His whole thing is to make obvious incontestable claims about AI (LLM’s make mistakes) and connect it to unfalsifiable grand prognostications (It’s all gonna crash… any day now). Its the same tactic any preacher who harps on about the impending apocalypse uses.

oh_my_goodness•1h ago

What's your take on TFA then?

atleastoptimal•1h ago

His increasing accuracy derives from him wisening up and criticizing LLM’s only in domains where there is a consensus, and keeping his more grand criticisms unfalsifiable.

1123581321•1h ago

I’m not the OP, and haven’t read much Marcus, but an analysis linking “chains of claims” together could be interesting, devaluing specific true claims when they are used to support a false claim.
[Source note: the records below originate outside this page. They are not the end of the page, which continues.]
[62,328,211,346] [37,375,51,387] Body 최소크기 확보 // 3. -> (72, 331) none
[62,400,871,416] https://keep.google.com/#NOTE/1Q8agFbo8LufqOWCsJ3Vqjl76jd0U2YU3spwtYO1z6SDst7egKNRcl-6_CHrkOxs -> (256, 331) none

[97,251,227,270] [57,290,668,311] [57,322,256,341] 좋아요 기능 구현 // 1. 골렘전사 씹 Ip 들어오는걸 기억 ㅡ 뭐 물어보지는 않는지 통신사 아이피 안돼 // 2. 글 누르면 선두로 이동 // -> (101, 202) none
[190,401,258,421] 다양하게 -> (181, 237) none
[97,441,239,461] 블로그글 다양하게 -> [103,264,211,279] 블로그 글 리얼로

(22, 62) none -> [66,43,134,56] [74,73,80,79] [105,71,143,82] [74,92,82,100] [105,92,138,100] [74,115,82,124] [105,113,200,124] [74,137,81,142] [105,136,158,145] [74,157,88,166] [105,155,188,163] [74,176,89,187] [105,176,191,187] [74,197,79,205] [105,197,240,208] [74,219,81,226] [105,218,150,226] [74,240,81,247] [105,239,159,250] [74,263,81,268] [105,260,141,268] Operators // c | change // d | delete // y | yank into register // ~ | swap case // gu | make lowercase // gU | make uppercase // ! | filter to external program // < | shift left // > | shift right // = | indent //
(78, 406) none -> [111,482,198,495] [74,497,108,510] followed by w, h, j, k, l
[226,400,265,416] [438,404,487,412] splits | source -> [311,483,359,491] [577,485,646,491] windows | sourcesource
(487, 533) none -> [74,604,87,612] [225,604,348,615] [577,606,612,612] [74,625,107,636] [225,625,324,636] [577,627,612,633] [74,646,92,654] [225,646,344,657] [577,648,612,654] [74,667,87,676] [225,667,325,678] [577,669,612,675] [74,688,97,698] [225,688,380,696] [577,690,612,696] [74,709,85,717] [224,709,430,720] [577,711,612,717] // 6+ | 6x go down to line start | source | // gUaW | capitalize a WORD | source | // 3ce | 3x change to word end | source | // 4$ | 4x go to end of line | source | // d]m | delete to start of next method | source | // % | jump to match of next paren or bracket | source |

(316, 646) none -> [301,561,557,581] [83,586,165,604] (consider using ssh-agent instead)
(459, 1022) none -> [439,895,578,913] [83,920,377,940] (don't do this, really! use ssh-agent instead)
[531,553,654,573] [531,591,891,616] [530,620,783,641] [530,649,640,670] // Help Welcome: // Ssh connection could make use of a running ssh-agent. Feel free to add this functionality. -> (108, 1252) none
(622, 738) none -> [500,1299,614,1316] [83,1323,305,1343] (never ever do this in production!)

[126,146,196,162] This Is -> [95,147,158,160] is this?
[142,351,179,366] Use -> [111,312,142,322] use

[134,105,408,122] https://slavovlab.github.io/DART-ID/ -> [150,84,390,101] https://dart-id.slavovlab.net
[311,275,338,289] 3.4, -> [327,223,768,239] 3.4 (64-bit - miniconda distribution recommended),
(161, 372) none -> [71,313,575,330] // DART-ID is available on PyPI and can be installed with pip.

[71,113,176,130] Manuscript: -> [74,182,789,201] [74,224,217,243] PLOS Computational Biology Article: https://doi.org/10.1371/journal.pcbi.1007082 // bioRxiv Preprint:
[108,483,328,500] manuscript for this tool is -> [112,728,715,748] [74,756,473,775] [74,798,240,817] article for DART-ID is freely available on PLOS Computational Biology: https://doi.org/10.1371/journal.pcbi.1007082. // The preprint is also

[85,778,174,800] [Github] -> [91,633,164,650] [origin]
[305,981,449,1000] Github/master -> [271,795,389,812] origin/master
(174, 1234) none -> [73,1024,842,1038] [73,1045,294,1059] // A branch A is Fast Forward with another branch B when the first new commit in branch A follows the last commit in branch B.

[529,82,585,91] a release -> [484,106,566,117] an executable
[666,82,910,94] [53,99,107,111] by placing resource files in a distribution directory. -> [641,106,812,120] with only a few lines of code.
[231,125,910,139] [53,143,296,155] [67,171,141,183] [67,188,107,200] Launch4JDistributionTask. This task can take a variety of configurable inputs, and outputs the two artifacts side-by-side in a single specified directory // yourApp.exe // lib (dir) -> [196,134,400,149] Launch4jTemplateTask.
The claims dataset appears to evaluate each claim independently.

dvt•1h ago

I'm still not sure I fully understand the methodology. For example if Marcus makes the claim: "OpenAI sucks!" why would OpenAI's blog ever corroborate that? The sources used are all AI company blogs (Anthropic, Google, OpenAI) filled with inoffensive corpo-speak likely written to be as middle-of-the-ground as possible. In fact, I'd need an A/B test to make sure the LLM itself can properly rate various claims (positive, negative, and neutral) against such corporate sludge.

Small aside: I'm only bringing this up because last year I worked on a game where you had to solve various moral dilemmas in a 1v1 situation (think trolley experiment and one player says "flip the switch" and the other says "don't flip the switch")—the idea was to get an LLM to rate the arguments in a fun turn-based online game. I built it out, but I kind of gave up when I realize how absolutely awful the LLM was at actually rating arguments and their nuances. Who won legitimately felt more like rolling a dice than a verdict given by a real judge or a philosophy professor grading a paper. I put that project aside, but might do a Show HN at some point since the game is basically done.

Adjudication[1]—which is the real meat of this project—is done in a very partial way and I genuniely see basically zero value. Why not crawl reddit (or HN)? I know that also has issues, but it at least has more variety of tone.

[1] https://github.com/davegoldblatt/marcus-claims-dataset/blob/...

davegoldblatt•1h ago

You're reading the ChatGPT pipeline methodology, which uses explicit vendor documentation across 164 themes. That's the conservative cross-check, not the primary scorer.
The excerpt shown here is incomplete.